Lumumba continued: “People have to remember, in 2014, not only did I bury my father in a two-month time span and then enter into an election, my wife was pregnant with our first child. And so there was a world of change. You had a first-time candidate, who had not run for junior class president, much less mayor of a city. And so, we’ve been able to, you know, gather more information and position ourselves better.”
Lumumba said that everything happens in a perfect timing. “We’re happy where we find ourselves at this time, to move forward the agenda that my father embarked on, an agenda of a people’s platform, one that was not only, you know, symbolic of his work in his short term as mayor, but symbolic of a lifetime of work, that he subscribed to and also ultimately dedicated his family toward,” said Lumumba.
During Lumumba’s swearing-in service, on the same stage where his father stood on and was sworn-in, just four years ago, he became overwhelmed with emotions. “A son only holds his father’s hand for a short while, but he holds his heart forever,” he said as he fought back tears. “I can’t help, but to be emotional today.”

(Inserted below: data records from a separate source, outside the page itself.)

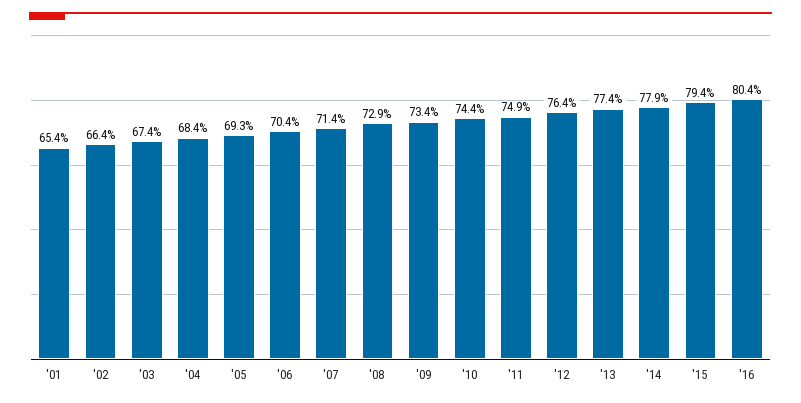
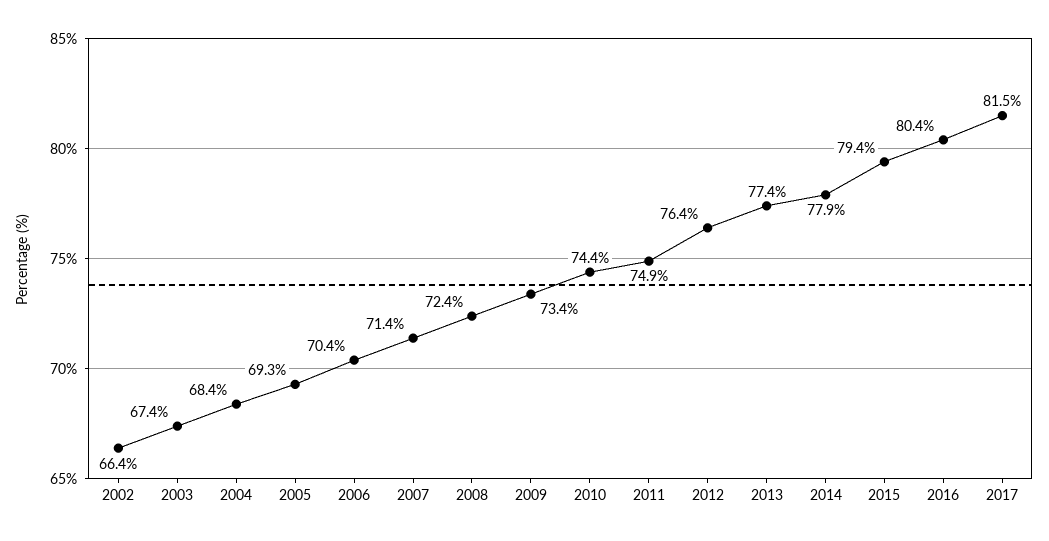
'01: 65.4 -> none
'08: 72.9 -> 72.4
2017: none -> 81.5

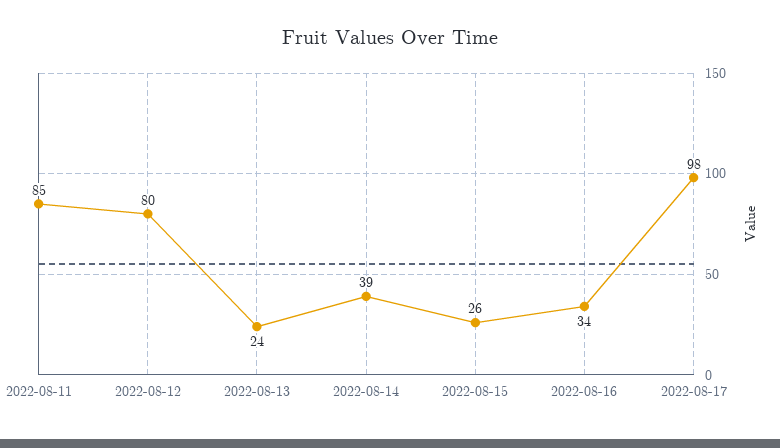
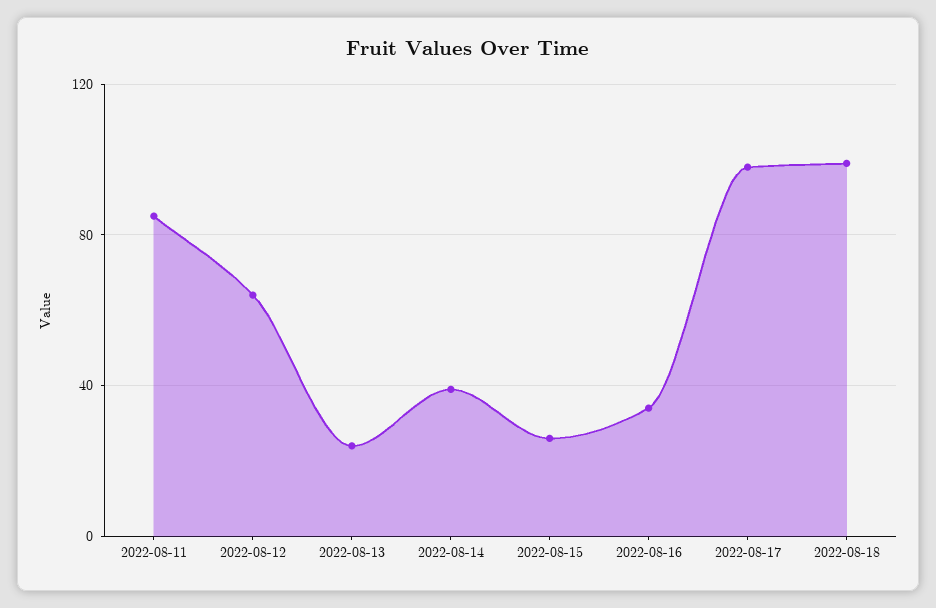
2022-08-12: 80 -> 65
2022-08-18: none -> 100

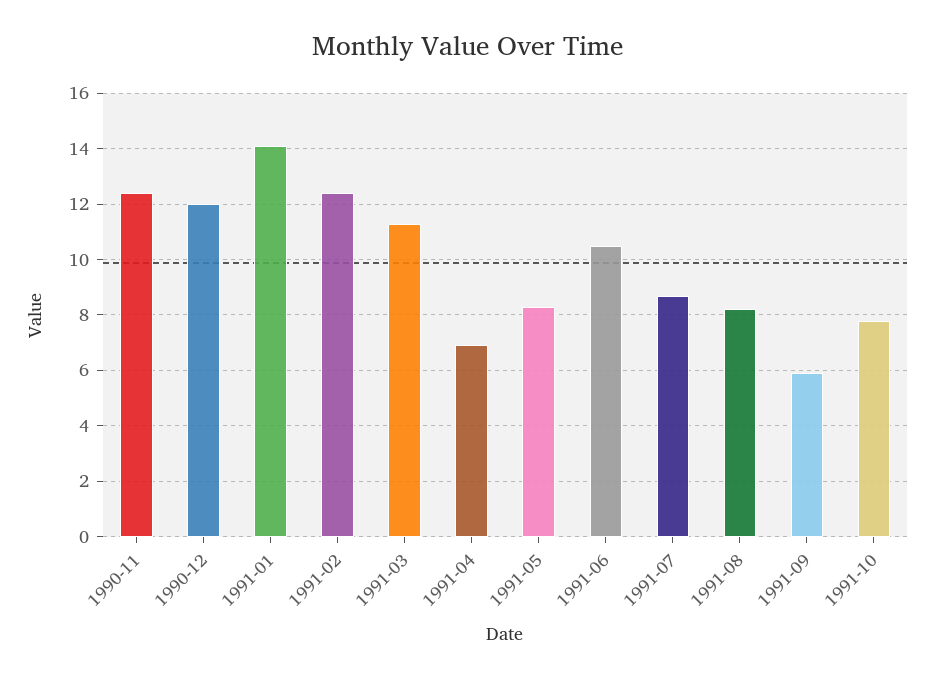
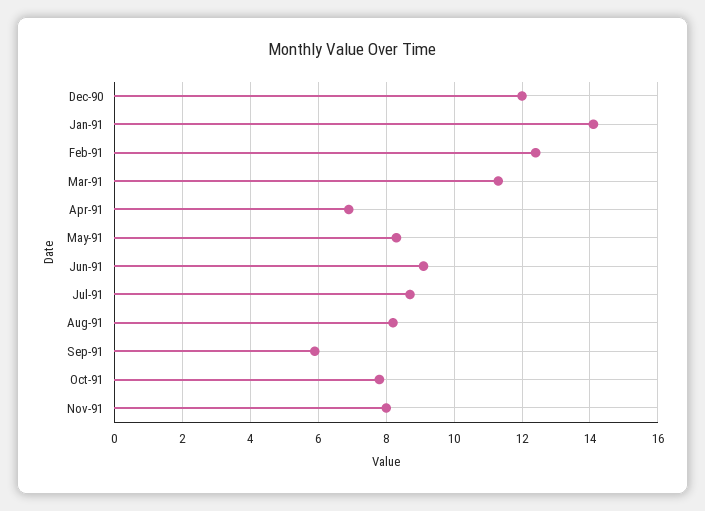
1990-11: 12.5 -> none
1991-06: 10.5 -> 9
Nov-91: none -> 8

The young mayor also paid homage to his mother. “My mom’s spirit was infectious, she was the first person to tell me that I was brilliant,” said Lumumba. “If you had the privilege of knowing her or meeting her, she is someone that you would never forget.”
In Chicago, earlier this summer, speaking at the People’s Summit, Lumumba shared his thoughts about “the people’s platform.”
“From the moment we announced, we worked hard and aggressively on an agenda that included social justice, economic democracy and making certain that the people had a voice,” he said. “That’s our story, and we’re sticking to it.”
Lumumba said that he plans to implement “people’s assemblies,” that speak directly to his campaign promise to the community that he serves.
“‘When I become mayor, you become mayor,’” he said, echoing a campaign. “These assemblies will give residents an opportunity to participate in the decision-making process.”
Lumumba said in Chicago that all eyes were on Jackson. “So what happens in Jackson, Mississippi, impacts each and every one of us. And so we have to make the decision that we’re going to start controlling the way electoral politics proceed. We’ve made the decision that we’re going to be the most radical city on the planet, that we’re going to make certain that we change the whole scope of electoral politics,” said Lumumba. “No longer will we allow an individual to step before us and tell us all of the great things that they’re going to accomplish on our behalf, only to find that nothing in their past demonstrates a sincerity, a willingness or an ability to do so.”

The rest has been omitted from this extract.